Generation X had Reality Bites, the hipster generation has now Frances Ha and of course what’s relevant for the hipster generation can be relevant for one or two earlier generations as well. Generations X and Y can feel totally represented.
Blurring all edges is a hipster ingredient so no hipster should complain that some reaching 40 would call Frances Ha relevant for themselves as well.
Let’s not treat the term hipster as a pejorative but as a pragmatic definition of a life-style, life philosophy or even more, let’s try to treat it with some respect; a new type of person with a new type of social behavior, with new techniques to complete dreams. Not better than the old one, not worst but different.
Frances Ha depicts with a delightful accuracy the new social and moral trend in which the classic recipe for a successful life and career are left behind for a more played-by-the-ear journey to adulthood.
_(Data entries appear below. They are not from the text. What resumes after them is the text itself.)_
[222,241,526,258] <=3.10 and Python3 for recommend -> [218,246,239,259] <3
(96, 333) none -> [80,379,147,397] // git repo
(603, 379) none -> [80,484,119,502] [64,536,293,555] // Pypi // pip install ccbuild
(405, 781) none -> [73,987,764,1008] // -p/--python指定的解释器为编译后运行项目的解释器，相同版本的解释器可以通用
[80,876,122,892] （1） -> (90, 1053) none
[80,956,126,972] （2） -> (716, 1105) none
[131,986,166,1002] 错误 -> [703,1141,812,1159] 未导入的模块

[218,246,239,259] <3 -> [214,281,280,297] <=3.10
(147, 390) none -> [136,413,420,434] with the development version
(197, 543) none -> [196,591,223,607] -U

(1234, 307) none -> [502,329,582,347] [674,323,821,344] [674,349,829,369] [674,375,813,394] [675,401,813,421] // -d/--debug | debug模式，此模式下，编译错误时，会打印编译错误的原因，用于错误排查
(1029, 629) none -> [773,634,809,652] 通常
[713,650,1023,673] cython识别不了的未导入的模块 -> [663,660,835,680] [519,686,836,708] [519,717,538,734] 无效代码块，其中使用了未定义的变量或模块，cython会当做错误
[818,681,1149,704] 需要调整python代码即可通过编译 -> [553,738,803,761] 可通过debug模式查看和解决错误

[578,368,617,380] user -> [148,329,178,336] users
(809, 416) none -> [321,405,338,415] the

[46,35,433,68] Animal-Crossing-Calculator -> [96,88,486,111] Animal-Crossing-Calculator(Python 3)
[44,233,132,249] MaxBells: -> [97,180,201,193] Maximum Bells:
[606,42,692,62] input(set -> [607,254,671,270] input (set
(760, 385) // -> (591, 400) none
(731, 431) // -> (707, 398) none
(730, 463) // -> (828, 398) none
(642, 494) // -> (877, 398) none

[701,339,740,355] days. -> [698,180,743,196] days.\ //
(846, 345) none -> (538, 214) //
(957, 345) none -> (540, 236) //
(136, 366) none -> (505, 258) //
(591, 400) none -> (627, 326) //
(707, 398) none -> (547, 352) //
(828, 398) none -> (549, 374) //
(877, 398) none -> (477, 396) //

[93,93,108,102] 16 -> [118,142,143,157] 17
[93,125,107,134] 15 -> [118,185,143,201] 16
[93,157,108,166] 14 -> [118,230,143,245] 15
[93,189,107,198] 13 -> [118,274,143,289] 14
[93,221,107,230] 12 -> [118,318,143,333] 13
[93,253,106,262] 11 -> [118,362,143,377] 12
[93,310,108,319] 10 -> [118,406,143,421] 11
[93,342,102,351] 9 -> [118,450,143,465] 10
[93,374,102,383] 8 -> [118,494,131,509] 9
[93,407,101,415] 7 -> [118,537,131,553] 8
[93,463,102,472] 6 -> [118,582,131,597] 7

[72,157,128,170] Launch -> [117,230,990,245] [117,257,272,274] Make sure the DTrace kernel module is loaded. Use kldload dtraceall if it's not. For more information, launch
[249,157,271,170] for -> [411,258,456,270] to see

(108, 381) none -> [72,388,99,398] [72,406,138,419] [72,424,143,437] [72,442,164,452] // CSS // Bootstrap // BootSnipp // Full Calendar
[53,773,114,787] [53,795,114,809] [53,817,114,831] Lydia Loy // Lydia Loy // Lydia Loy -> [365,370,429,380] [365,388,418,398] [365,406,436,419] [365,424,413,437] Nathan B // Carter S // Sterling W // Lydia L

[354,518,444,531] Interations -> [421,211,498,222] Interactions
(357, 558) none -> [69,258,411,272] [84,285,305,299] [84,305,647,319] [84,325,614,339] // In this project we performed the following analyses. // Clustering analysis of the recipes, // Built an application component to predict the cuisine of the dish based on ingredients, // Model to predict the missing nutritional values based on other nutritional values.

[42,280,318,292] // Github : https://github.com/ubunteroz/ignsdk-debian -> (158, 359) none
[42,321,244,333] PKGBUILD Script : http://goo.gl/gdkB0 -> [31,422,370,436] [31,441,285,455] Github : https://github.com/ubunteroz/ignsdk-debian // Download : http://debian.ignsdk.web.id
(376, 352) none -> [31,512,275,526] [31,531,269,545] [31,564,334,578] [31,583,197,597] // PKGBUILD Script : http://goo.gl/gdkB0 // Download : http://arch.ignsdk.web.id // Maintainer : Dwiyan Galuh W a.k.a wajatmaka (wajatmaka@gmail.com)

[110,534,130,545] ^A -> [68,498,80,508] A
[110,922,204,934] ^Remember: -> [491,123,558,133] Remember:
Adulthood should not necessarily be what it used to be. The old-fashioned “let’s get married and have kids” is loosing ground big-time to “let’s keep best friends close forever”. A job is important but more important is to find the job that you love and Frances is ready to sacrifice all comfort and honorability just to try to get close to a job connected to her hobby.
Sexual impulses are definitely not as important as for generation X, the way we saw it in Reality Bites. Sexual relationships seem to be secondary to friendship; that’s somewhat noble, we have to recognize it. And being “undateable” is more like a compliment, a new slang to “really intense” or “crazy” in a rather cool way.
The choice for black-and white, the smart and playful dialogues, the joyous drifting of the characters towards being Somebody but not by all means recalls the French New Wave and when Jean-Pierre Léaud, the face of La Novelle Vague, is mentioned we know this is not a coincidence, this is kinship.